Pese a lo burlada que se sentía, Iset tuvo que aceptar que su odio hacia Ramsés era injustificado. Pues, dentro de todas las posibilidades adversas de un matrimonio forzado, el faraón era mejor esposo de lo que ella había esperado: nunca la forzaba a nada, respetaba sus decisiones y espacios, no la excluía de ninguna manera, y no escatimaba en presentes ni atenciones. Le había enseñado a manejar la administración, a maniobrar armas de caza y de guerra, y a entender cosas de la cultura egipcia que a más de un año de su llegada seguían sin encajar en su mentalidad. Además de competir en carreras de carruaje y cazar juntos en la mañana, también solían pasear y finalizar las extensas caminatas chapoteando en el río, o en las piscinas del palacio, bajo la mirada de una celosa Nefertari que a veces se paseaba por los balcones divisándolos con una falsa indiferencia.

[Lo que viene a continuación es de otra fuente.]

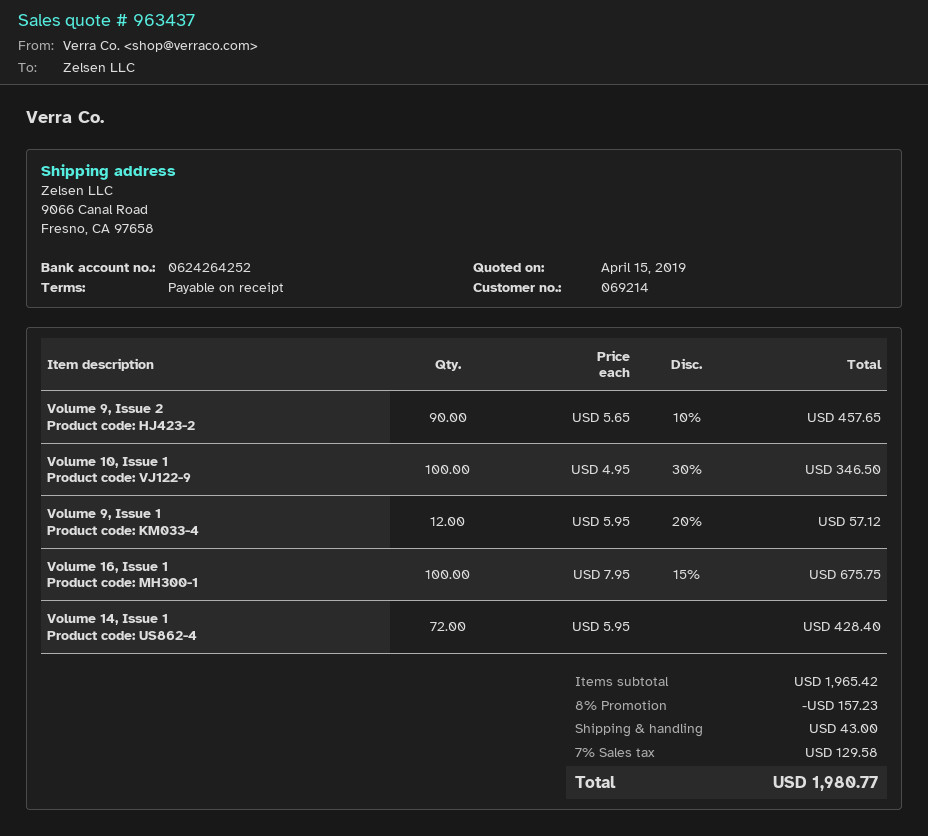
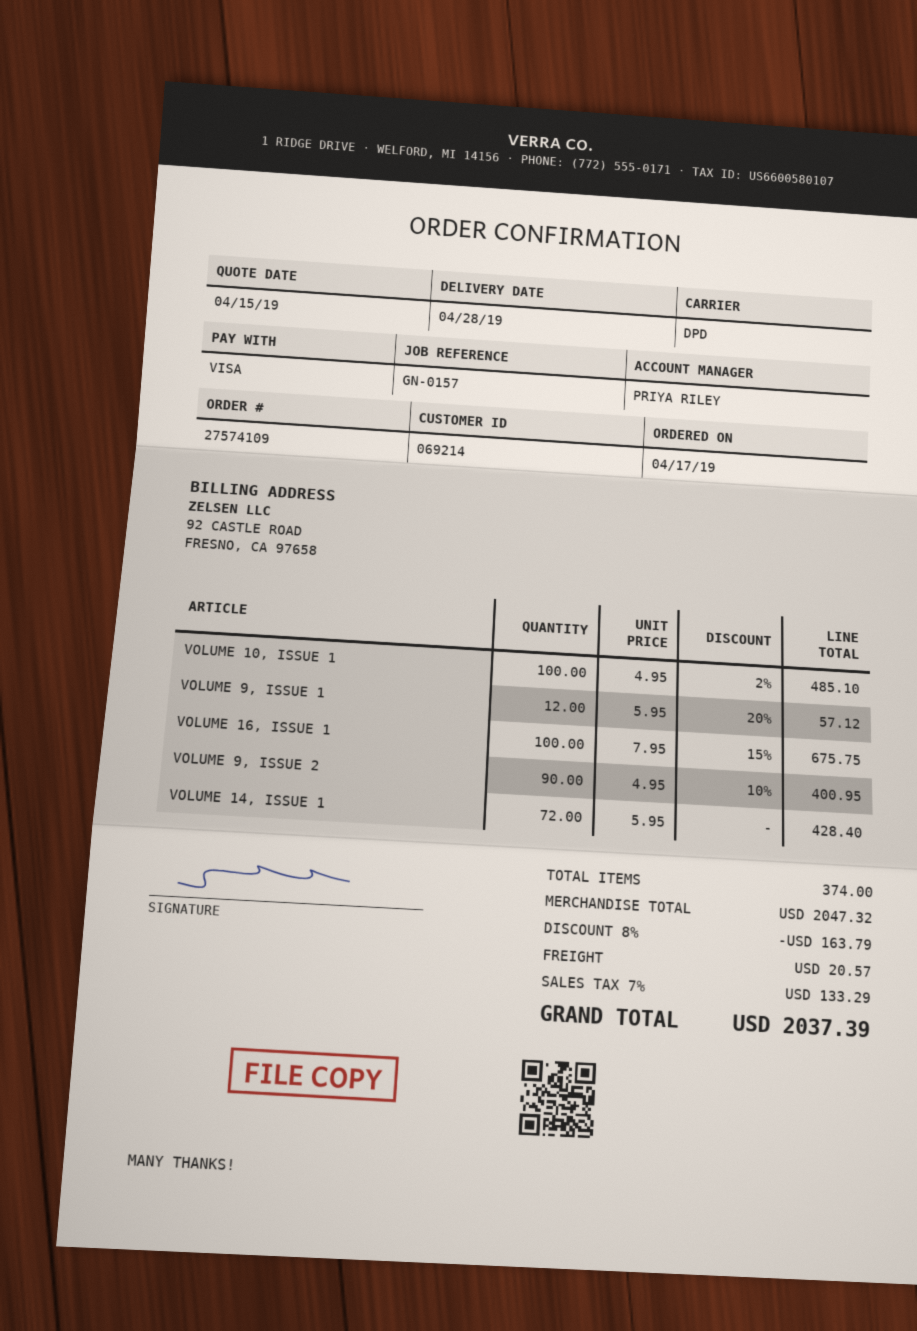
Volume 9, Issue 2: 90 x 5.65 - 10% = 457.65 -> 90 x 4.95 - 10% = 400.95
Volume 10, Issue 1: 100 x 4.95 - 30% = 346.50 -> 100 x 4.95 - 2% = 485.10
subtotal: 1965.42 -> 2047.32
discount: 8% = 157.23 -> 8% = 163.79
shipping: 43.00 -> 20.57
tax: 7% = 129.58 -> 7% = 133.29
total: 1980.77 -> 2037.39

Ahora Iset se preguntaba si sus momentos junto a Ramsés no habrían sido en realidad miserables estrategias para celar a la reina. Eso desarraigaba su creencia de ser alguien importante en la vida del faraón. Nefertari era la favorita y Miriam la amante, pero, ¿quién era Iset? Ella misma se preguntaba qué eslabón, qué título, qué puesto ocupaba en el mundo de Ramsés. ¿Era acaso una sombra?, ¿una decoración más de su mesa de banquetes?, ¿un medio para provocar los celos de Nefertari? Iset necesitaba saberlo: si Ramsés la amaba, aunque fuera un poco, eso bastaría para que ella pusiera las manos en el fuego por él; pero si no, si la consideraba un objeto más de su colección, si no era nada ni nadie en su vida, entonces ella nunca se arriesgaría.

La necesidad de saber qué opinión le merecía el rey, llevó a Iset a ingeniarse las maneras de descubrir los verdaderos sentimientos de Ramsés, aun cuando no podía confrontarlo en persona. Recordó que alguna vez, en un comentario casual, él le había mencionado el diario de vida que estaba escribiendo, y a ella se le ocurrió que dentro de aquellas hojas podría estar oculta la respuesta que solicitaba. Pero, ¿dónde guardaría Ramsés algo tan íntimo? Dentro del palacio no había lugar más seguro que su propia habitación, custodiada día y noche por los mejores soldados. De manera que caminó hasta allí sin pensarlo mucho, y sobornó a los guardias para que la dejaran pasar. Pero los nuevos custodios eran más recelosos que los antiguos, y a pesar de que ella inventó las mejores excusas para poder ingresar, no le permitieron hacerlo sola.